Kasus Mita Diran, Kantor Mesti Perhatikan Tiga Hal
Editor
Evieta Fadjar Pusporini
Kamis, 19 Desember 2013 16:05 WIB
TEMPO.CO, Jakarta - Spesialis manajemen stres, J. Rosalina Kristyanti, mengatakan setiap perusahaan perlu memperhatikan tingkat stres para pegawainya. Ini untuk menghindari hal yang tidak diinginkan seperti kasus Mita Diran, copywriter Young & Rubicam yang meninggal dunia setelah bekerja 30 jam tanpa henti.
Menurut Rosalina, sejumlah pegawai menjadikan tempat bekerja sebagai rumah kedua. Untuk itu, pekerja mesti merasa nyaman dengan kondisi kantor.
Ia mengatakan, manajemen perusahaan mesti memerhatikan tingkat stres karyawannya saat menerapkan aturan manajemen kantor. "Ada tiga hal yang mesti diperhatikan perusahaan untuk mengatur stres pekerjanya," kata Rosalina ketika dihubungi Tempo, Kamis, 19 Desember 2013.
Pertama, sisi organisasi. Hal-hal seperti struktur organisasi yang tidak jelas, deskripsi pekerjaan yang tidak menentu, dan tenggat waktu dapat memicu stres bagi pekerja.
Kedua, faktor fisik, seperti kondisi ruangan kantor. Ia mencontohkan, bekerja tanpa henti di depan komputer tidaklah baik untuk para pekerja.
Lalu yang terakhir adalah hubungan antarmanusia di lingkungan kerja. Ketiga hal ini mesti diperhatikan supaya para pekerja semakin betah bekerja. "Perusahaan harus mengelola tiga hal ini dengan baik. Bukan melulu mengejar target dari pegawainya," kata Rosalina yang meraih Master of Arts bidang konseling dari California University, AS, dan doktor kesehatan masyarakat dari University of Melbourne, Australia.
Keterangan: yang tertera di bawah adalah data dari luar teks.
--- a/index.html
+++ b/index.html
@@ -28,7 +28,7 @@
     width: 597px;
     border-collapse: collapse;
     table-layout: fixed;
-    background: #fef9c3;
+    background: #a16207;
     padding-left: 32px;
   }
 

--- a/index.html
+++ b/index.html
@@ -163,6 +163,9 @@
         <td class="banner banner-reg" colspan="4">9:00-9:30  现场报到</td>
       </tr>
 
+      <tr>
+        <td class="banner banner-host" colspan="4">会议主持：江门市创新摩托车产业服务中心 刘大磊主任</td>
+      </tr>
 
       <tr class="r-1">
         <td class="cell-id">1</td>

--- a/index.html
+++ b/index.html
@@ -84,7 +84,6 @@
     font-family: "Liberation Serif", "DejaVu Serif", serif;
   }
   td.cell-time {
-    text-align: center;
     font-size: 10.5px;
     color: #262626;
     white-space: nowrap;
Ia yakin, jika ketiga hal ini diatur dengan baik, produktivitas pegawai perusahaan pun akan semakin meningkat. "Kita ini tidak bekerja dengan mesin, tetapi dengan manusia. Jadi bagaimana caranya perusahaan memanusiakan karyawannya," kata Rosa yang sudah 25 tahun menjadi pengajar, konselor, dan pelatih yang berspesialisasi dalam bidang psikologi pendidikan, konseling dan manajemen stres.
Di Indonesia, menurut dia, masih banyak perusahaan di kota besar seperti Jakarta yang tidak memperhatikan tiga hal ini. Perusahaan kerap memberi pekerjaan kepada pegawai dengan tenggat waktu yang mepet tanpa memperhatikan kapasitas pekerja.
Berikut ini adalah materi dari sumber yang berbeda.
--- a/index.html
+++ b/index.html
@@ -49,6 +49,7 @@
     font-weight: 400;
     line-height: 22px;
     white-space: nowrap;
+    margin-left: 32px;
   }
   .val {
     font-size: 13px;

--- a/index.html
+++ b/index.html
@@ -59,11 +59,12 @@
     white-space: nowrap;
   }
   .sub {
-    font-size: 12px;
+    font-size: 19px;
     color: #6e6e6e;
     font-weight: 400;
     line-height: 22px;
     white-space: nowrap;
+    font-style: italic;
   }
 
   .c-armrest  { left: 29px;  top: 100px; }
Ditambah lagi, perusahaan sering kali memunculkan manajemen konflik supaya para pegawainya berkompetisi. Akibatnya, tingkat stres pegawai semakin tinggi. Hal ini perlu diwaspadai. (Baca : Perusahaan Mita Diran Selidiki Masalah Internal)
"Ini tidak bisa dianggap enteng. Saat ada manajemen konflik, lalu malah menimbulkan iri dan menjatuhkan mental pegawai, orang itu bisa tidak happy karena lingkungan kerjanya sama sekali tidak sportif," kata Dekan Fakultas Pendidikan Universitas Siswa Bangsa Internasional itu.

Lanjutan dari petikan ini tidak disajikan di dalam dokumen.